A new show Wallykazam is supposed to be starting on 2/3 at noon Central on NickJr. My guide data still isn't showing it. Does anyone else see this show?


----------



## sieglinde (Aug 11, 2002)

No, do you have it spelled right?


----------



## sieglinde (Aug 11, 2002)

Hmm, I found its page. You may be able to watch the first episode now. Put a channel line up request in.


----------



## tatergator1 (Mar 27, 2008)

Not here either. I even checked an alternate guide (TvGuide) and it's not there either.

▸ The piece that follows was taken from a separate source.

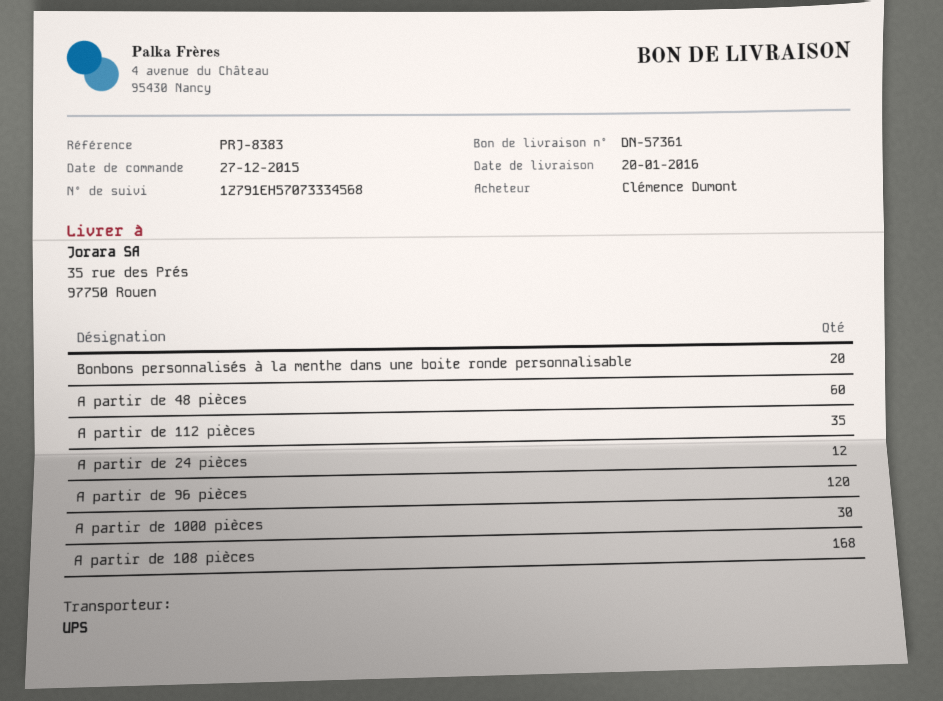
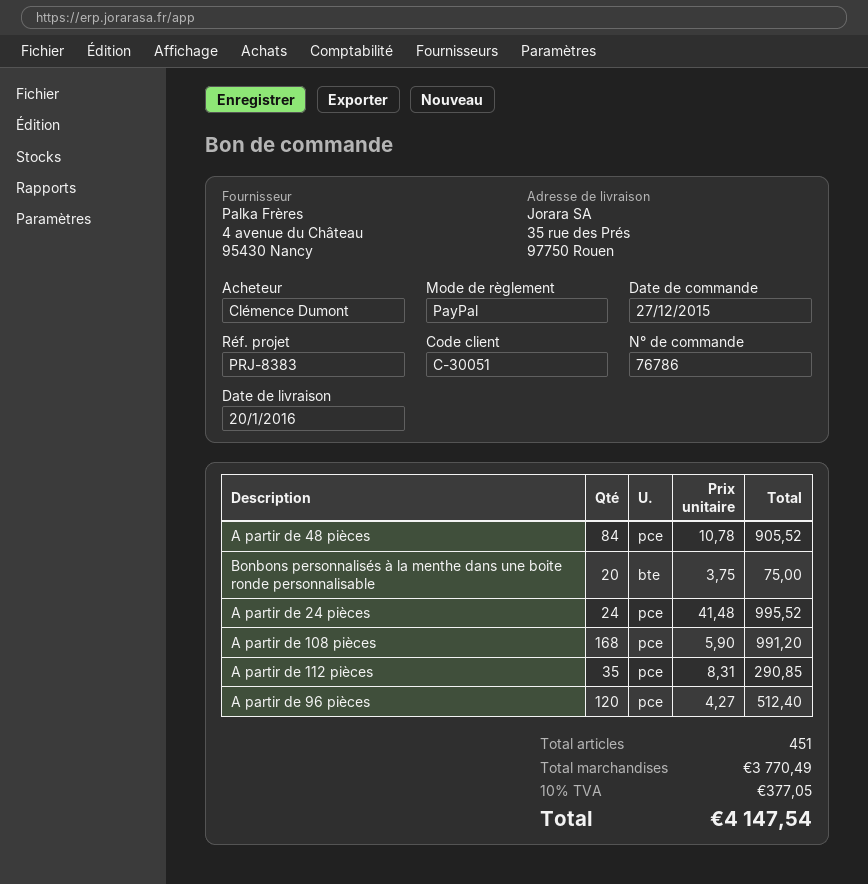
A partir de 48 pièces: 60 -> 84
A partir de 24 pièces: 12 -> 24
A partir de 1000 pièces: 30 -> none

Looks like we may just have to wait for Nickelodeon to update this in their guide info provided to companies like Tribune Media Services.


----------



## sieglinde (Aug 11, 2002)

Interesting since there is a page for it on the internet complete with video clips and other details.


----------



## KDeFlane (Jan 29, 2014)

tatergator1 said:


> I even checked an alternate guide (TvGuide) and it's not there either.


This show "Wallykazam!" is visible in the online TVGuide, start time is 1pm (at least in my Pacific zone) on the regular NICK channel.

(being a newbie here, I cannot post the direct links) 
tvguide.com /Listings/
Also on Monday's guide for Monday at the Futon Critic (my favorite simple resource)
thefutoncritic.com /listings/2014/02/03/


----------